## What is being asked
Beginning at the line containing "INT3010052: 25 x" and continuing to the end of the records below, give each line again exactly as it stands, and only those lines.

## Stored data
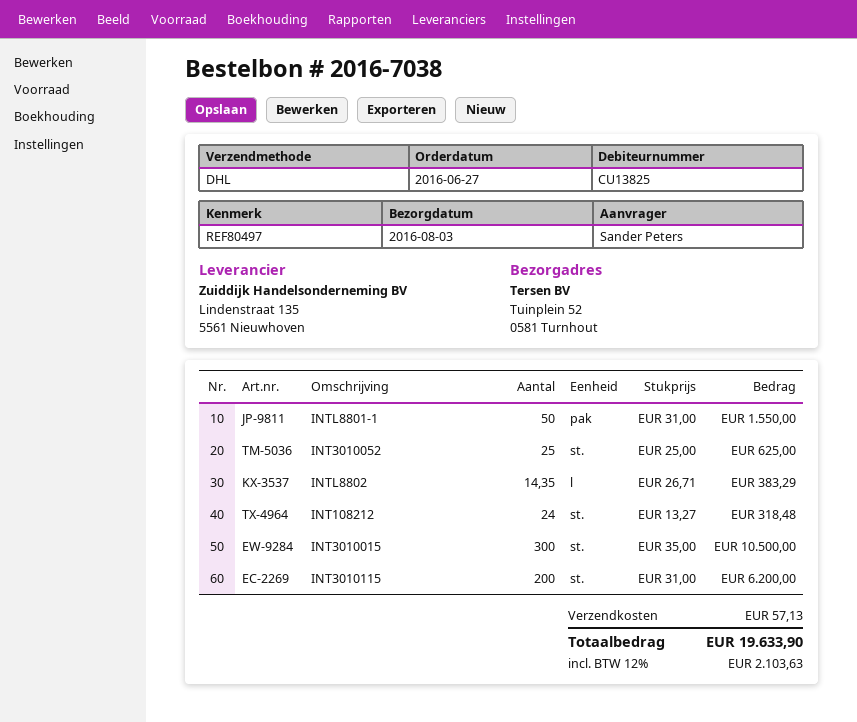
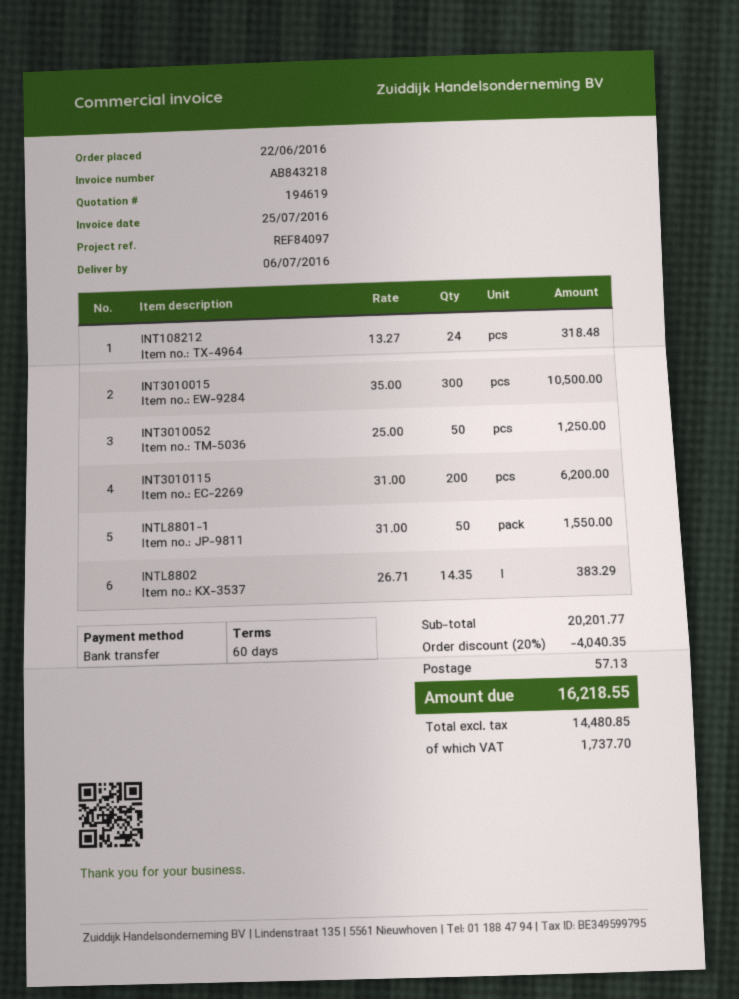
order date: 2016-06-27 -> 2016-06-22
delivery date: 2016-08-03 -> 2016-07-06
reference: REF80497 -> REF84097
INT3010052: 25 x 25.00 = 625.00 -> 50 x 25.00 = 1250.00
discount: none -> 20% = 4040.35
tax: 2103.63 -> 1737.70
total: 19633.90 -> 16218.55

## Reply to the exercise
INT3010052: 25 x 25.00 = 625.00 -> 50 x 25.00 = 1250.00
discount: none -> 20% = 4040.35
tax: 2103.63 -> 1737.70
total: 19633.90 -> 16218.55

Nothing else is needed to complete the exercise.